Enforce data protection policies when querying Apache Iceberg™ tables from Apache Spark™¶

This topic describes how to enforce data protection policies set on Apache Iceberg™ tables when accessed over Apache Spark™ through Snowflake Horizon Catalog. To enforce data protection policies, you install the Snowflake Connector for Spark, Spark connector. For more information about the Spark connector, see Snowflake Connector for Spark.

The Spark connector supports querying tables that are protected by Snowflake policies by routing the query through Snowflake, which ensures efficient use of compute and consistent enforcement. The Spark connector also supports performing write operations on tables that are protected by Snowflake policies by routing the write through Snowflake.

Note

The Spark connector also supports directly querying Apache Iceberg tables without fine-grained data protection policies by using Spark session compute through Snowflake Horizon Catalog.

Workflow to enforce data protection policies when querying Iceberg tables from Spark¶

To enforce data protection policies when querying Iceberg tables from Spark, complete the following steps:

Configure data protection policies.
Connect Spark with Snowflake Spark Connector to Iceberg tables, which includes downloading the Snowflake Connector for Spark and connecting Spark to Iceberg tables through Snowflake Horizon Catalog.
Query Iceberg tables.

Supported data protection policies¶

The following data protection policies are supported:

Queries on tables that are protected with any other data policy result in an error.

Prerequisites¶

Spark 3.5.3 or higher is required to use this feature.
Retrieve the following information:
- The username of the Snowflake user who will query the tables
- The name of the Snowflake database that contains the tables that you want to query
- The name of the virtual warehouse in Snowflake to use for policy evaluation
Retrieve the account identifier for your Snowflake account that contains the Iceberg tables that you want to query. For instructions, see Account identifiers. You specify this identifier when you connect Spark to Iceberg tables with data access policies enforced.
Tip

To get your account identifier by using SQL, run the following command:
SELECT CURRENT_ORGANIZATION_NAME() || '-' || CURRENT_ACCOUNT_NAME();

Step 1: Configure data protection policies¶

Important

If you already set data protection policies on the Iceberg tables that you want to query, proceed to the next step.

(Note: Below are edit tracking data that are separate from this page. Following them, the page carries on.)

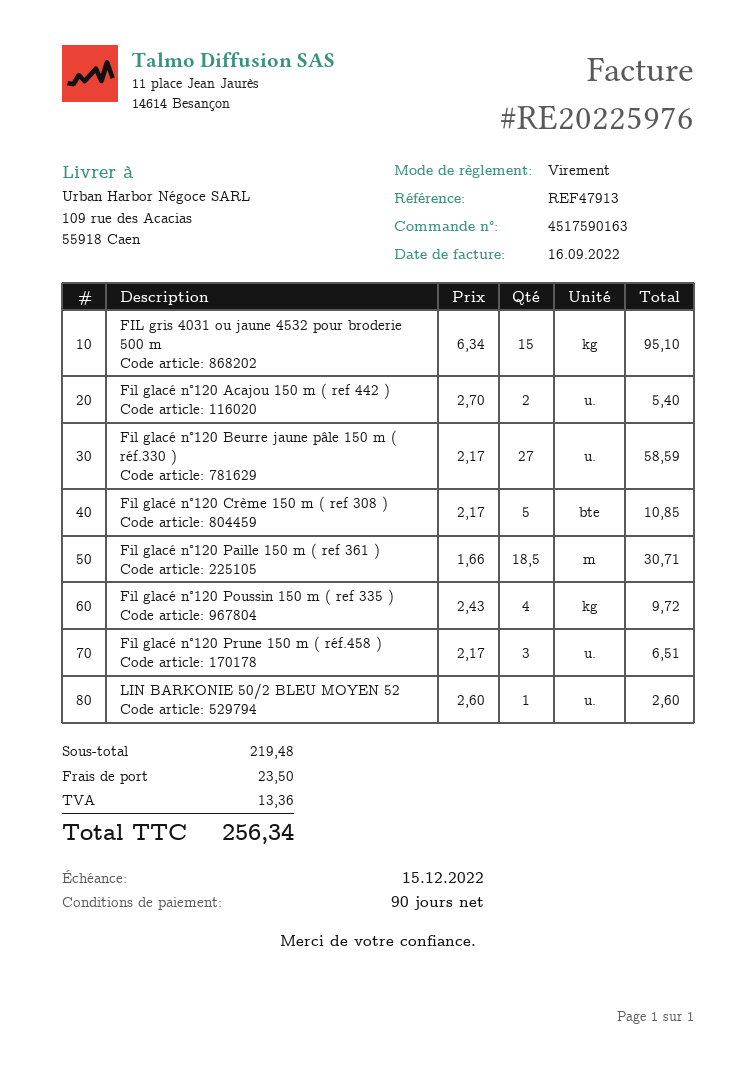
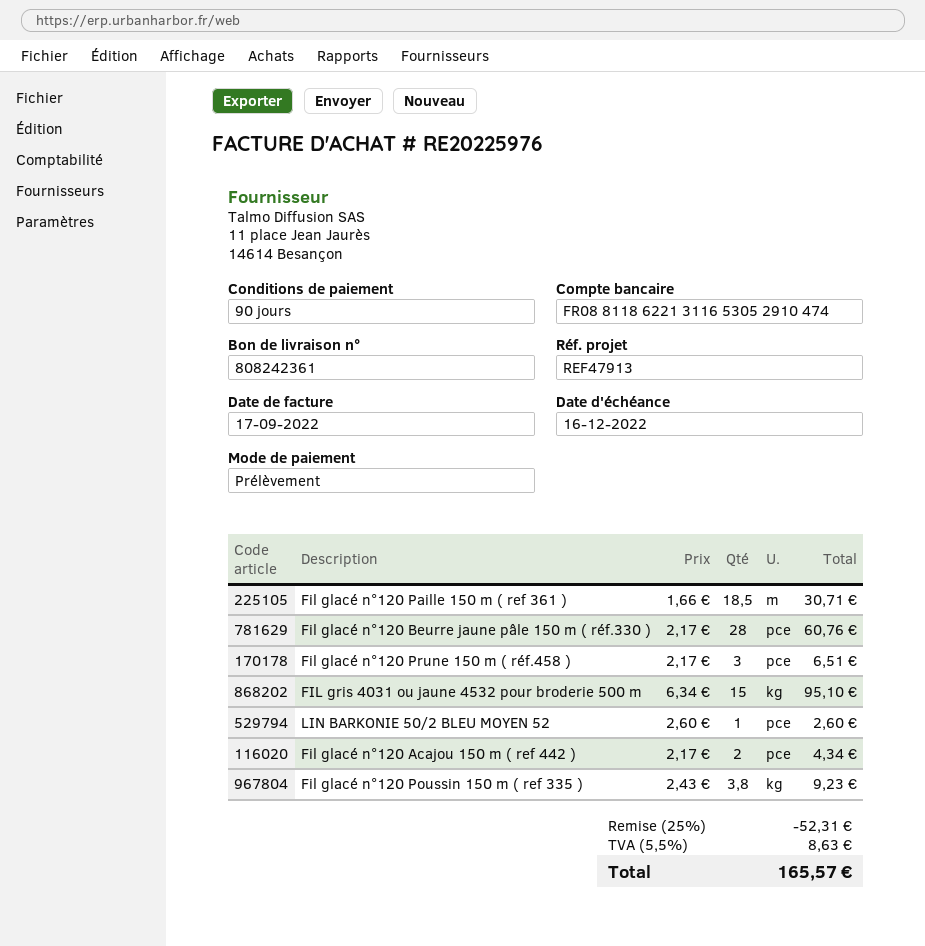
invoice date: 2022-09-16 -> 2022-09-17
due date: 2022-12-15 -> 2022-12-16
payment method: bank transfer -> direct debit
Fil glacé n°120 Acajou 150 m ( ref 442 ): 2 x 2.70 = 5.40 -> 2 x 2.17 = 4.34
Fil glacé n°120 Beurre jaune pâle 150 m ( réf.330 ): 27 x 2.17 = 58.59 -> 28 x 2.17 = 60.76
Fil glacé n°120 Crème 150 m ( ref 308 ): 5 x 2.17 = 10.85 -> none
Fil glacé n°120 Poussin 150 m ( ref 335 ): 4 x 2.43 = 9.72 -> 3.8 x 2.43 = 9.23
discount: none -> 25% = 52.31
shipping: 23.50 -> none
tax: 13.36 -> 8.63
total: 256.34 -> 165.57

In this step, you configure data protection policies.

To configure data protection policies, set data access policies on the Iceberg tables that you want to query:
- To assign masking policies, see Understanding Dynamic Data Masking.
- To assign tag-based masking policies, see Tag-based masking policies.
- To assign row access policies, see Understanding row access policies.

Step 2: Connect Spark with Snowflake Connector for Spark to Iceberg tables¶

In this step, you connect Spark to Iceberg tables through Horizon Catalog. With this connection, you can query the tables by using Spark with the data protection policies enforced on the tables.

To Connect Spark with the Snowflake Connector for Spark (Spark connector) to Iceberg tables, you first download the Spark connector, and then you connect Spark to Iceberg tables.

Download the Snowflake Connector for Spark¶

To download 3.1.6 or a later version of the Snowflake Connector for Spark, follow the instructions in Installing and Configuring the Spark Connector.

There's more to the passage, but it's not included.